🤖 AI Summary
Bayesian model selection and averaging rely on the marginal likelihood, whose exact computation is intractable for complex models; standard estimators such as bridge sampling often yield high-variance approximations. This paper proposes a diagnostic, low-overhead framework to assess the reliability of marginal likelihood estimates: it introduces Pareto-$hat{k}$ diagnostics and block reordering into the bridge sampling pipeline, enabling robust quantification of Monte Carlo standard error (MCSE) without additional posterior sampling.
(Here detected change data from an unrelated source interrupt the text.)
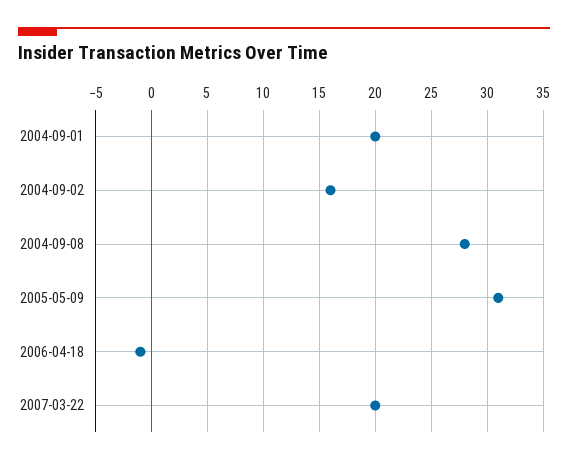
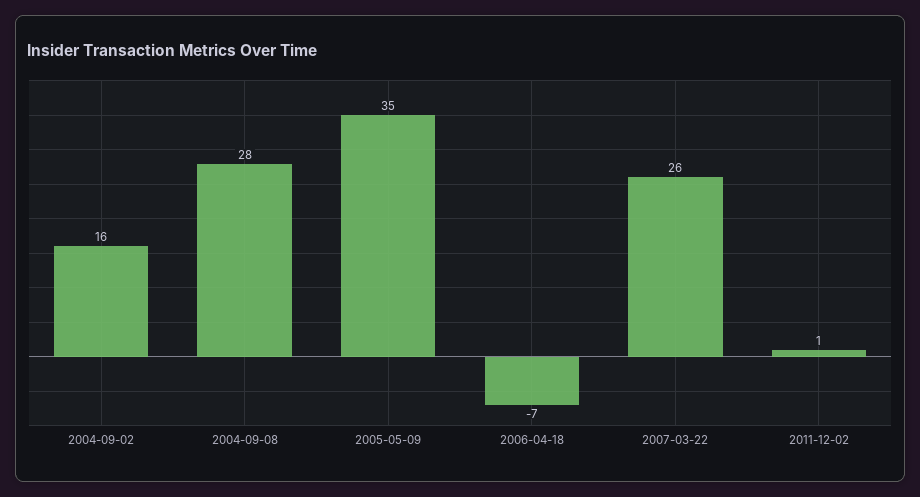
2004-09-01: 20 -> none
2005-05-09: 31 -> 35
2006-04-18: -1 -> -7
2007-03-22: 20 -> 26
2011-12-02: none -> 1

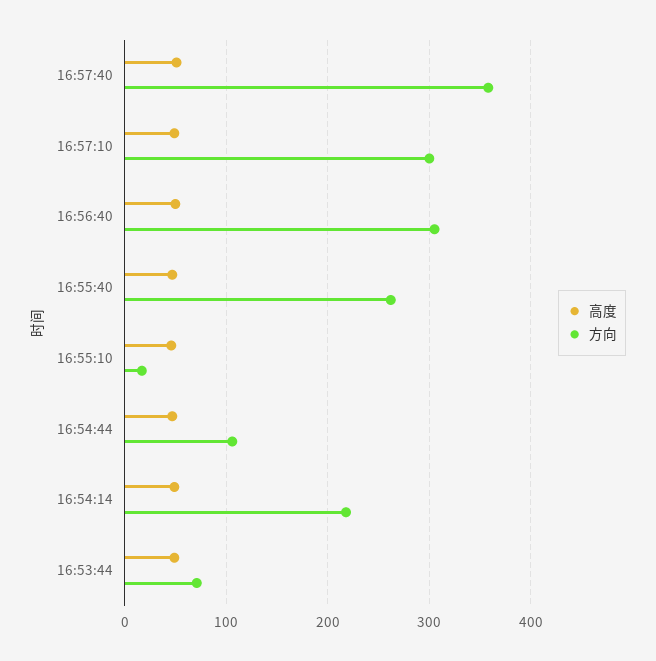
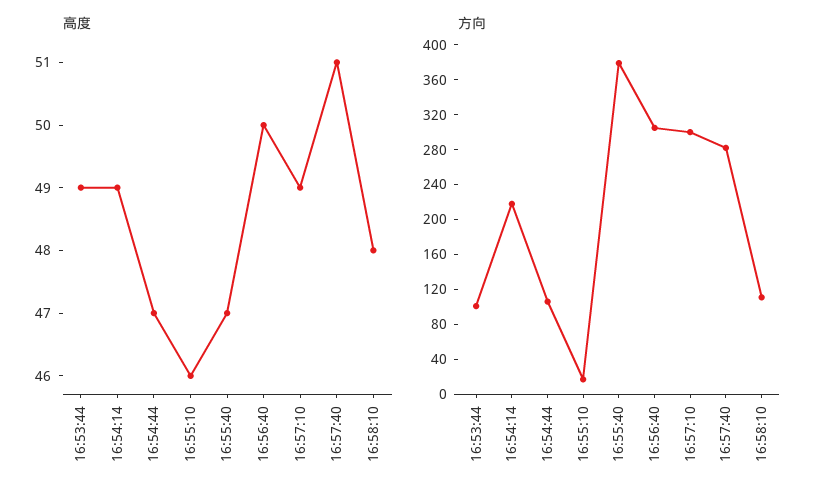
方向, 16:57:40: 360 -> 280
方向, 16:55:40: 260 -> 380
方向, 16:53:44: 70 -> 100
高度, 16:58:10: none -> 48
方向, 16:58:10: none -> 110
The method integrates bridge sampling, MCSE estimation, and a dual-diagnostic mechanism. In simulation studies and real-world posterior distributions from posteriordb, it substantially reduces estimator variability and enhances credibility. The resulting tool provides a reproducible, verifiable, and practical solution for Bayesian model comparison.
📝 Abstract
In Bayesian statistics, the marginal likelihood is used for model selection and averaging, yet it is often challenging to compute accurately for complex models. Approaches such as bridge sampling, while effective, may suffer from issues of high variability of the estimates. We present how to estimate Monte Carlo standard error (MCSE) for bridge sampling, and how to diagnose the reliability of MCSE estimates using Pareto-$hat{k}$ and block reshuffling diagnostics without the need to repeatedly re-run full posterior inference. We demonstrate the behavior with increasingly more difficult simulated posteriors and many real posteriors from the posteriordb database.